— А, это. Тут свезло. Сейчас лето, много длинных полевых игр,  а там не всегда ловит, ну и не всегда с телефоном человек, если игра идёт.

— C’est incroyable, — пробурчал Стас себе под нос. Вин не обратил внимания.

— Ну и ей ответили с задержкой, ну и, наверное, пока собрались, пока выбрались… так что у меня было время, посмотрел маршрут поезда — ты что, специально самый длинный и медленный выбирал? Вот реально ни одной остановки не пропускает, и половина технические, не выйдешь покурить даже. Ну и получалось, что Серёжа-Злая Рожа почти дошёл до Поножовщины.

— До чего он дошёл?

— Не, это станция так называется, прикинь? До неё Гнилые Дворики, а после неё Загибаловка, нормально, да? Рядом должна быть деревня «Пьяная Драка» и посёлок «Пятнадцать Суток.» Ну короче, я запрыгнул, поезд двинулся, ну и я тоже, к твоему купе. Смотрю, чувак впереди, в чёрном весь, с этим мечом текстолитовым — как он его протащил ещё… Ну и это, — смутившись, закончил Вин. Чтобы Стас не начал его опять хвалить или, ещё хуже, благодарить, он поспешно спросил:

— А чего ты так долго в Новгороде торчал? Узнал что-то?

Стас помолчал, а потом ответил неохотно:

— Немногое узнал я. Об этом при дневном свете. — Он понимал, что должен Вину объясниться, но его охватило редкое для него малознакомое чувство. Он не сразу понял, что это. Honte. Он подобрал русское слово. Стыд. Ему было за себя стыдно. Но Вин заслужил откровенность — второй раз они дрались плечом к плечу.

— Остальное… очень глупая история, — сказал он Вину, не оборачиваясь.

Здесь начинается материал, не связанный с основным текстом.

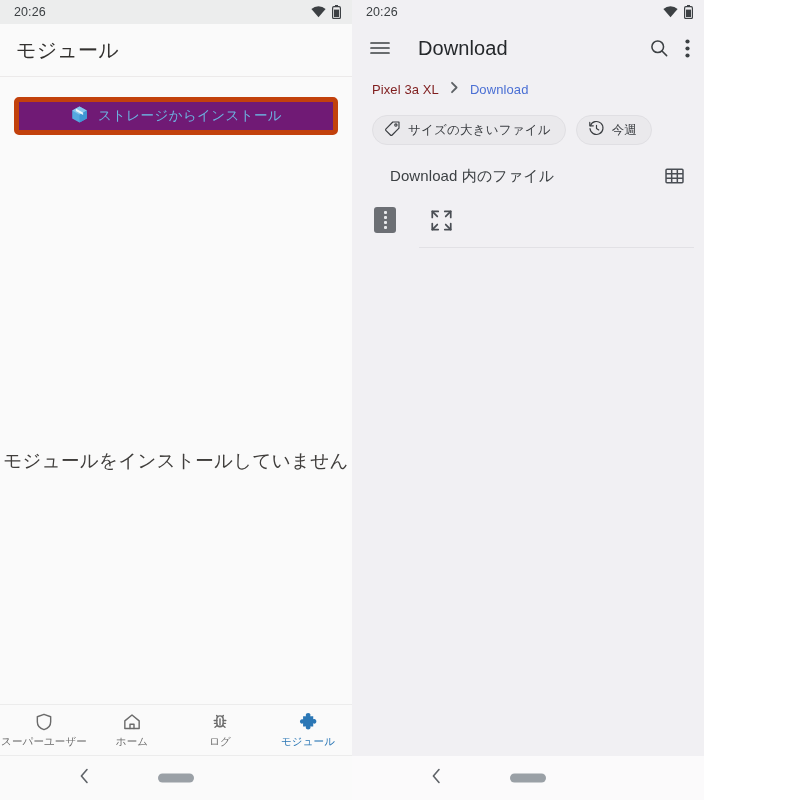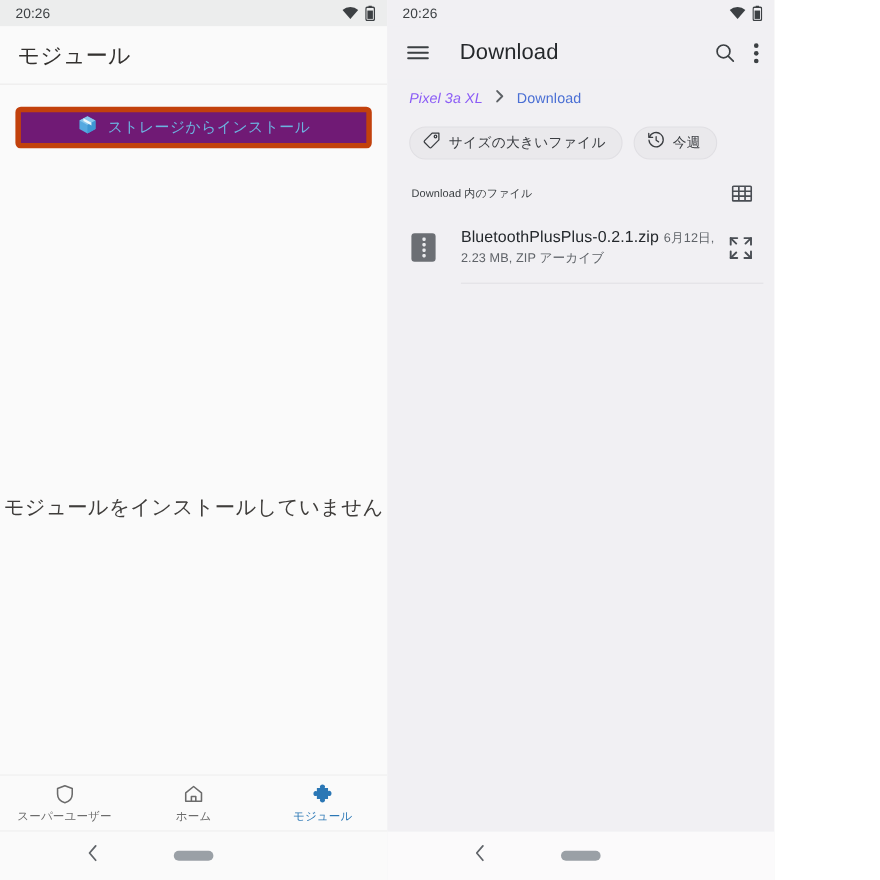"Pixel 3a XL" .crumb-root { color: #8b5cf6 -> #7f1d1d; font-style: italic -> none }
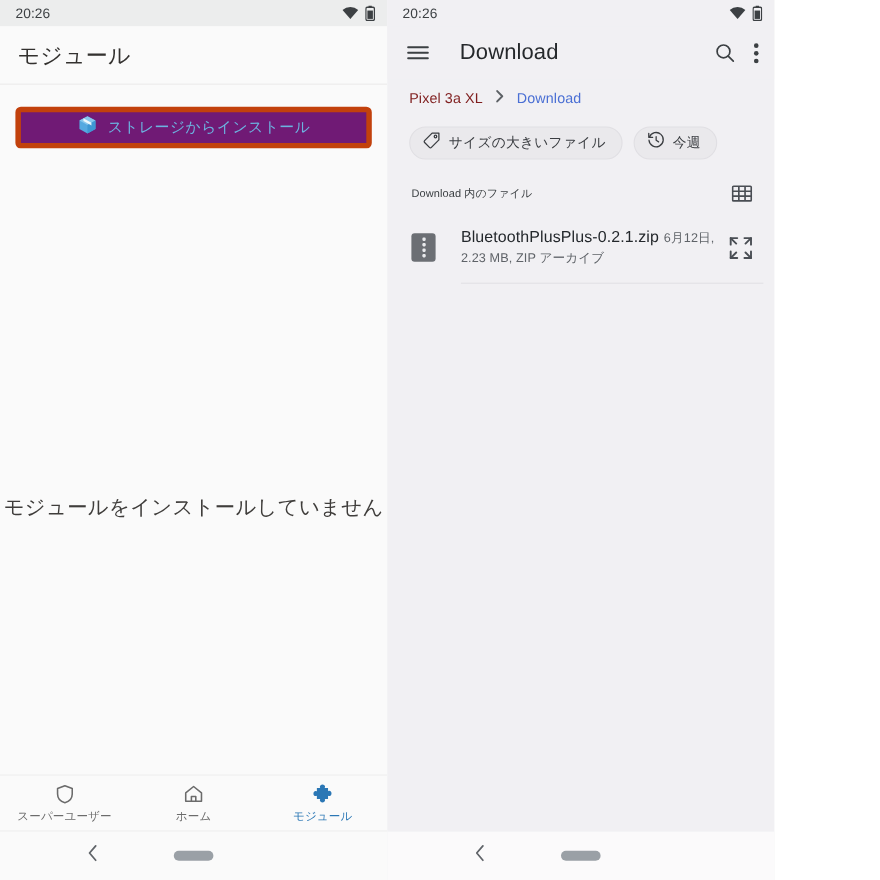"Download 内のファイル" .r-section-title { font-size: 10px -> 15px; margin-left: none -> 16px }
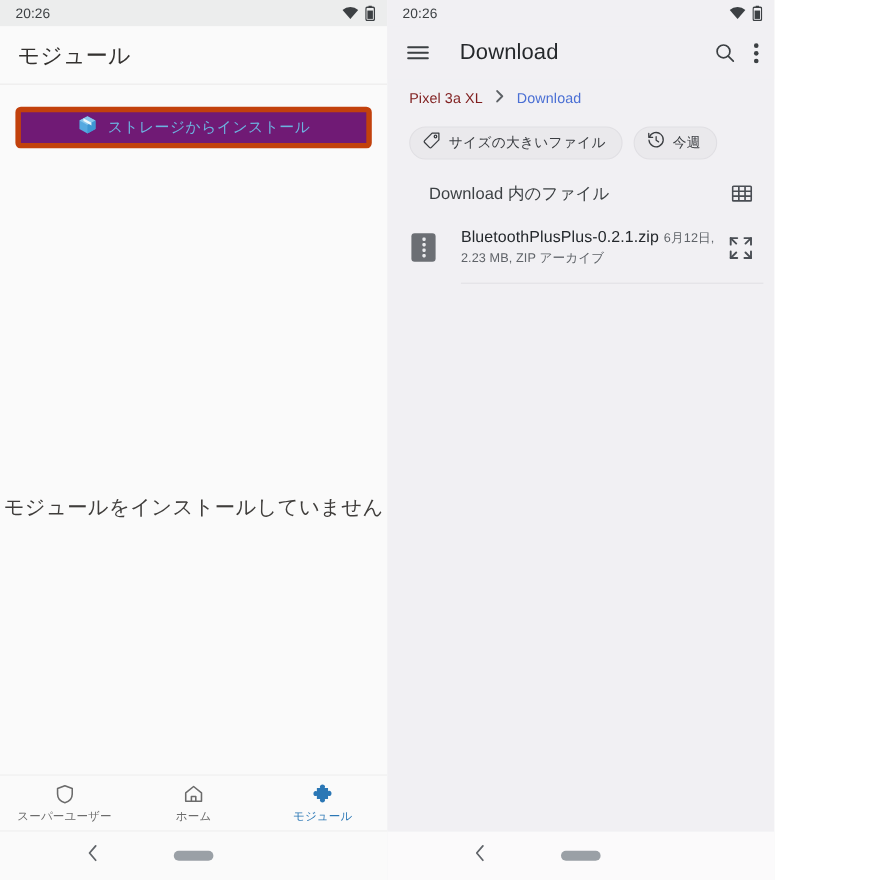"BluetoothPlusPlus-0.2.1.zip 6月12日, 2.23" span.file-meta { html: <span> <span>BluetoothPlusPlus-0.2.1.zip</span> <span>6月12日, 2.23 MB, ZIP アーカイブ</span> </span> -> none }
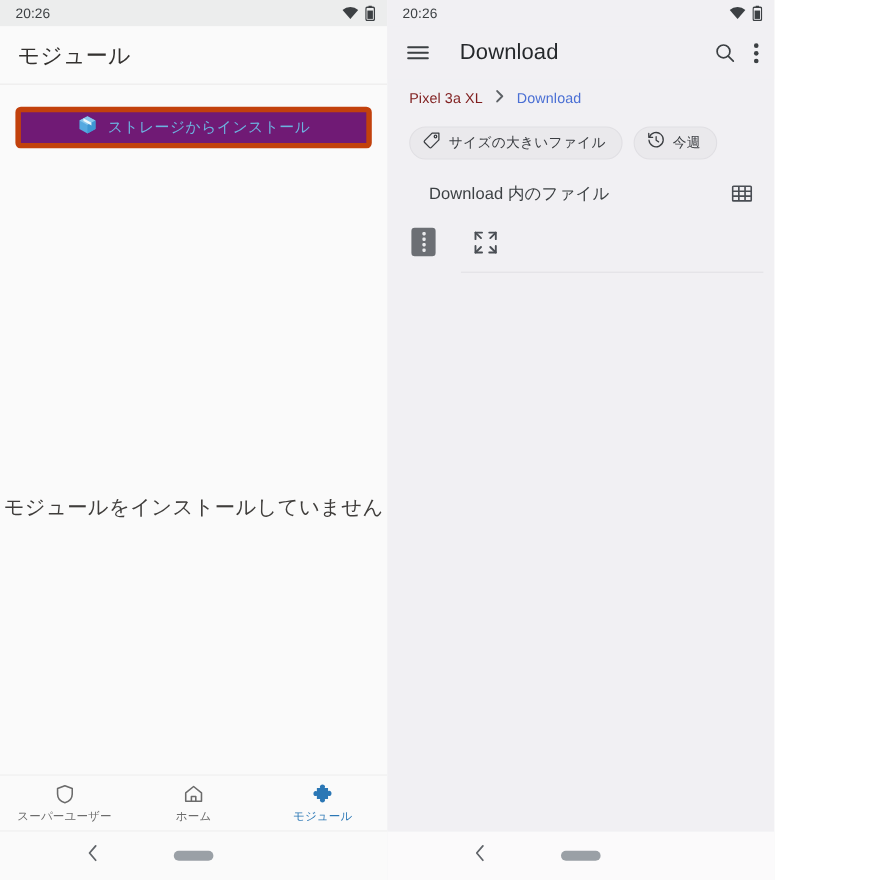"ログ" div.navitem { html: none -> <div> <span> <svg> <path></path> <path></path> <path></path> <path></path> <path></path> </svg> </span> <span>ログ</span> </div> }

Стыдно было не за свои чувства — Стас не стыдился ни смеха, ни слёз. Но за слабость — ему казалось, что он потерпел поражение в поединке, и то, что это был поединок с целым миром, ничего не меняло. Он здесь уже два года — и что же, он подчинился слабости даже и сейчас, когда он должен был принять все потери? Один выход из дома в одиночку — поезд, второй поезд, и портрет в Галерее, и вот он несколько часов провёл в тумане, не заметил слежки, хотя мог бы просто с утра вернуться домой, и ничего этого бы не было. Ему не приходило в голову, что на самом деле потрясение от потери всех, кого он знал, всего, что было его миром, для него тогда не закончилось вместе с горячкой; что нет ничего постыдного в том, чтобы не видеть света белого вокруг от горя утраты, которую он только что осознал. 

* * *

Вин выслушал Стаса молча, не прерывая. Некоторое время они шли в тишине. Это был редкий случай, когда Вин хорошо понимал, что Стас чувствует, хотя выразить это словами он не смог бы — это, наверное, могут только идеальные мужчины в романтических книгах и фильмах. Вместо этого Вин в итоге сказал:

— Я тебе не рассказывал… Это весной было, до того как я пошёл автостопом. У меня брат был, Ваня. Вырастил меня, я тебе говорил, может. Он автомехаником был, и школы сам не закончил. Но меня хотел, — Вин покачал головой. — Вывести в люди, прикинь? Он немного, ну, старомодный, что ли, был. Сам лучшую мастерскую в городе держал, с другом, и я у них там часто… В общем, хотел, чтоб я в какой-нибудь столичный университет поступил, хотя в наше время это… Ну, блин, неважно. Ну и я в Питер уехал…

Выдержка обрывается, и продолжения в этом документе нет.